Metabolic Side Effects
The trade-off for fewer movement problems is a different set of side effects. Second-generation antipsychotics, particularly olanzapine and clozapine, carry significant metabolic risks. These two drugs are associated with metabolic syndrome in 25% to 50% of patients. In a major clinical trial, olanzapine caused weight gain of nearly 1 kilogram per month, and over a full year, both olanzapine and clozapine led to approximately 12 kilograms of weight gain. Quetiapine and risperidone were more moderate, adding 2 to 3 kilograms over the same period.

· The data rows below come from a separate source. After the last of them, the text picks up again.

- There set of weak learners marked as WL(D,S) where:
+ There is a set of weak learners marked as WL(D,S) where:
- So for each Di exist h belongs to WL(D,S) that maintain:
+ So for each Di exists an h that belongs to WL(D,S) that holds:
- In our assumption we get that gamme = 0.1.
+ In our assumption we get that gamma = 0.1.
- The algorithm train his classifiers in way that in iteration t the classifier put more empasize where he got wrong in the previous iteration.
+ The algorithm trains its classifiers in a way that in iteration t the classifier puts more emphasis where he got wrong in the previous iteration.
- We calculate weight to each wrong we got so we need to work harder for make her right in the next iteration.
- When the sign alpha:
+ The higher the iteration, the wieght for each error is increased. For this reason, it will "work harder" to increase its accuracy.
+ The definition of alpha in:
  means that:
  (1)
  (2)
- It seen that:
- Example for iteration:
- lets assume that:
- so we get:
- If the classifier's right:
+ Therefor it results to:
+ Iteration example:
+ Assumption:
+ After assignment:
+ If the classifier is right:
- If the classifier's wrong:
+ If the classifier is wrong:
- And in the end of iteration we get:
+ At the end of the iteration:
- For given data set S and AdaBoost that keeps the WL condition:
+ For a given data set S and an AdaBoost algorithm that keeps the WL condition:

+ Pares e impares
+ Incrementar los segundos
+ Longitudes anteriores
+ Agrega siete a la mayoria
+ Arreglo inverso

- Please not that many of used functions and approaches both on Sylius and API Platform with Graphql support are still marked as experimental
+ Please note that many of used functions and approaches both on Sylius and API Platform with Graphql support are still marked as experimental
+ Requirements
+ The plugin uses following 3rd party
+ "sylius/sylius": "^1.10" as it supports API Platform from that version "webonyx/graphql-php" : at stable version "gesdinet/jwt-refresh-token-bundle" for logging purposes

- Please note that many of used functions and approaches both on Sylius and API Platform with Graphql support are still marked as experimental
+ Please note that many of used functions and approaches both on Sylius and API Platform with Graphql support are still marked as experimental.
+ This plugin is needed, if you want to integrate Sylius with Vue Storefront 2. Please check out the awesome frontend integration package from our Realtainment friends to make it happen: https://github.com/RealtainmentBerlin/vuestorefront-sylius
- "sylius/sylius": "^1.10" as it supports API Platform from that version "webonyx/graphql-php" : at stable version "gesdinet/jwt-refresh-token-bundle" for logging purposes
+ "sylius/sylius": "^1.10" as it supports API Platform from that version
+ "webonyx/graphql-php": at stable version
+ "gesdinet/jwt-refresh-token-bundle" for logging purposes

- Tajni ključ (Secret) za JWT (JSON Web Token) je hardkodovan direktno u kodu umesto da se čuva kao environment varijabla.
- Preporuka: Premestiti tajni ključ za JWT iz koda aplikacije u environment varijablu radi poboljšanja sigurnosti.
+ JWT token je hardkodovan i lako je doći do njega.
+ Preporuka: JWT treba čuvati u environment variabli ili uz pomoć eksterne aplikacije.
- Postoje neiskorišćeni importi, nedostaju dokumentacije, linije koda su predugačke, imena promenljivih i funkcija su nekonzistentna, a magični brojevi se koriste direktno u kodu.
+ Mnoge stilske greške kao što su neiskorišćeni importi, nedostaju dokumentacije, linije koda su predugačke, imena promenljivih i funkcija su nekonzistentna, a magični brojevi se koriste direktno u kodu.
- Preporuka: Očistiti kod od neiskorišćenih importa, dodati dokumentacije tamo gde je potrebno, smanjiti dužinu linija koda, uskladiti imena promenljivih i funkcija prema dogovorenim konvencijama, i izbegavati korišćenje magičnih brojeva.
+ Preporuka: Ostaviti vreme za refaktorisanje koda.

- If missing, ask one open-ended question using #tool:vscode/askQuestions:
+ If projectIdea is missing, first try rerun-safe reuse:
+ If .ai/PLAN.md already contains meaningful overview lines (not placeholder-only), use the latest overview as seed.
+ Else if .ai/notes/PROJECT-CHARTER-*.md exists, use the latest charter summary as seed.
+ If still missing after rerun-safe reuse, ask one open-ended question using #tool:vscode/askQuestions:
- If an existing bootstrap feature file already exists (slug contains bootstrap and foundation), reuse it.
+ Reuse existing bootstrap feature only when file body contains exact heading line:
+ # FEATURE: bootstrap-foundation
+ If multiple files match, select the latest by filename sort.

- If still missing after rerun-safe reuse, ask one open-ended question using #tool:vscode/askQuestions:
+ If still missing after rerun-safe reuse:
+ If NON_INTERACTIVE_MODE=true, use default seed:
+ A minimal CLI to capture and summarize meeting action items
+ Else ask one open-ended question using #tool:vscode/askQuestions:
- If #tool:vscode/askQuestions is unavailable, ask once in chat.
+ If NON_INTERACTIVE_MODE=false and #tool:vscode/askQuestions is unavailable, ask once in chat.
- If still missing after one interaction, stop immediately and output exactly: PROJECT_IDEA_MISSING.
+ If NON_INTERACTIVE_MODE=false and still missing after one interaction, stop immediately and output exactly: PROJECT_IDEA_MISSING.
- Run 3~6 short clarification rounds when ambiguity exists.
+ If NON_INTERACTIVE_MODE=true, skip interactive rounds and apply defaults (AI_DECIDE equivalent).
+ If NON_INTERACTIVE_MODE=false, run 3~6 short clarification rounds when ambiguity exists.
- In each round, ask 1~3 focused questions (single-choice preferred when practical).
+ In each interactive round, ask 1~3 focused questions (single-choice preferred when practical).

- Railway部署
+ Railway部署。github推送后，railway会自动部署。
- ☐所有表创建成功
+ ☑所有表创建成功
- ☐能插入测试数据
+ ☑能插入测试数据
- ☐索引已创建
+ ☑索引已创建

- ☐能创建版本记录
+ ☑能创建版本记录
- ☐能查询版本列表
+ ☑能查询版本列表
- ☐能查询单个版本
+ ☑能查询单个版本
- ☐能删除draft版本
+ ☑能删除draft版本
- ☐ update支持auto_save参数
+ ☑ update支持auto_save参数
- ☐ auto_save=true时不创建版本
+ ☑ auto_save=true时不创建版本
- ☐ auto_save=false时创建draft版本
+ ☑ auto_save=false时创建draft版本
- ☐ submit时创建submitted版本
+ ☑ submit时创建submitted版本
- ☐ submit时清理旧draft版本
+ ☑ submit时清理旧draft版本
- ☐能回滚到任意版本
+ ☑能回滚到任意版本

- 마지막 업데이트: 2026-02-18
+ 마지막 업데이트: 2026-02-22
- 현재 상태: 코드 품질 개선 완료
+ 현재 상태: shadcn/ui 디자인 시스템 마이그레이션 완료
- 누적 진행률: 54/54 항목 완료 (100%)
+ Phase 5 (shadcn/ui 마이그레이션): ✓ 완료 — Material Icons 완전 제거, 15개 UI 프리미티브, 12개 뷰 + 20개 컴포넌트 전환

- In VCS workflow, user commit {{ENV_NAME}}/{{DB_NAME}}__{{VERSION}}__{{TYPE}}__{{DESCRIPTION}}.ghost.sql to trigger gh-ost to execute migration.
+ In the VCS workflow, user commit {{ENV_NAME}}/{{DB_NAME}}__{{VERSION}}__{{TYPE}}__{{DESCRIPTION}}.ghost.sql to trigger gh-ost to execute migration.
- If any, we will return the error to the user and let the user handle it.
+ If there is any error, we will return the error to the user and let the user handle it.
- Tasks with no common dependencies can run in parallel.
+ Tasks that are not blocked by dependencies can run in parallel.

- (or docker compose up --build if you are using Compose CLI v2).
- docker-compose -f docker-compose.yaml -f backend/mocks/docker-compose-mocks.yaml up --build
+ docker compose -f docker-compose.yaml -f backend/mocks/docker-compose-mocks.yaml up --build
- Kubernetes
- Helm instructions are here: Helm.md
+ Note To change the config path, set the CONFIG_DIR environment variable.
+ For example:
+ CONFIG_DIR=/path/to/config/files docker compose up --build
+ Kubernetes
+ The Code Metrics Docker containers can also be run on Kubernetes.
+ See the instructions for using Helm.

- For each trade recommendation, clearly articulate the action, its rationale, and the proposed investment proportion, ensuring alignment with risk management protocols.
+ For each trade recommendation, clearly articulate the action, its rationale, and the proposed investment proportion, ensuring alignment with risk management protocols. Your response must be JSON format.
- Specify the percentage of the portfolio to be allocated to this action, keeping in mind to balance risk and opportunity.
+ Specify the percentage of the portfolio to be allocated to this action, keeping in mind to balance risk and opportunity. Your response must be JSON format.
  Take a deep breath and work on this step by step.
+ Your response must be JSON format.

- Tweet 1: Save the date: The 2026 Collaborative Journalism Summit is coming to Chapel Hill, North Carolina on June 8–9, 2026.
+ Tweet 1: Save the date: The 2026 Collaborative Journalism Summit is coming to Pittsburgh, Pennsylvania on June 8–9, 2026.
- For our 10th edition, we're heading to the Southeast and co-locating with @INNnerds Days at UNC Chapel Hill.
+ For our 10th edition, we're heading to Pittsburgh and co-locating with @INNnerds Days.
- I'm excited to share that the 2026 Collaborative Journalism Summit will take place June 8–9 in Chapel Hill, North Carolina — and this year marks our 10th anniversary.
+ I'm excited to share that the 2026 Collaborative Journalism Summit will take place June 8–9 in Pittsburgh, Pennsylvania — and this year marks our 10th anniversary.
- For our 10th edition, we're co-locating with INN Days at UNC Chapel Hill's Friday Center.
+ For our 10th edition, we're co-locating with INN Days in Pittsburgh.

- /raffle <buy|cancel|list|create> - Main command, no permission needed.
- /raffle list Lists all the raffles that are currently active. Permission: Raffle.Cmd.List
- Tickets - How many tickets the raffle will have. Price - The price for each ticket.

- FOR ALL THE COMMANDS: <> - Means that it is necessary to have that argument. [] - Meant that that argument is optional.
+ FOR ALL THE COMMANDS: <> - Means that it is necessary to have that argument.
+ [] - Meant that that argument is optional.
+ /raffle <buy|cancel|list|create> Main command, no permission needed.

The risks extend beyond weight. Clozapine and olanzapine are linked to the highest rates of elevated cholesterol, and the prevalence of type 2 diabetes among people taking second-generation antipsychotics ranges from 3% to 28%, depending on the specific drug. Risperidone and quetiapine fall in the moderate-risk category for diabetes. These metabolic effects likely stem from the drugs’ activity at histamine and serotonin receptors involved in appetite regulation and insulin signaling, though the exact mechanisms are still being mapped.
Prolactin Elevation Varies by Drug
Not all second-generation antipsychotics affect hormone levels equally. Prolactin, a hormone involved in breast tissue development and milk production, rises when dopamine signaling in the pituitary is suppressed. Among all antipsychotics, paliperidone and risperidone elevate prolactin the most, with risperidone raising levels by up to 41 ng/mL at higher doses. This can cause breast tenderness, menstrual changes, and sexual dysfunction.
On the other end of the spectrum, aripiprazole actually lowers prolactin at higher doses, consistent with its role as a partial dopamine agonist that mildly stimulates pituitary dopamine receptors. Brexpiprazole, cariprazine, lumateperone, and quetiapine carry negligible risk for prolactin elevation. The middle tier, including olanzapine, lurasidone, and ziprasidone, poses moderate risk that increases with dose.
Clozapine: The Most Effective, Most Monitored
Clozapine occupies a unique position in this drug class. It remains the only antipsychotic with proven superiority for treatment-resistant schizophrenia, meaning it works when other medications have failed. Its fast dissociation from D2 receptors is among the fastest of any antipsychotic, which likely contributes to its very low rate of movement side effects.
The cost of this effectiveness is a rare but serious risk of severe neutropenia, a dangerous drop in white blood cells that compromises the immune system. Until February 2025, a strict federal monitoring program required blood test results before every pharmacy dispensing. The FDA removed that mandatory program in early 2025, though it still recommends regular blood count monitoring: weekly for the first six months, every two weeks from six to twelve months, and monthly after one year. This monitoring schedule, while less restrictive than before, reflects the ongoing need for vigilance with clozapine use.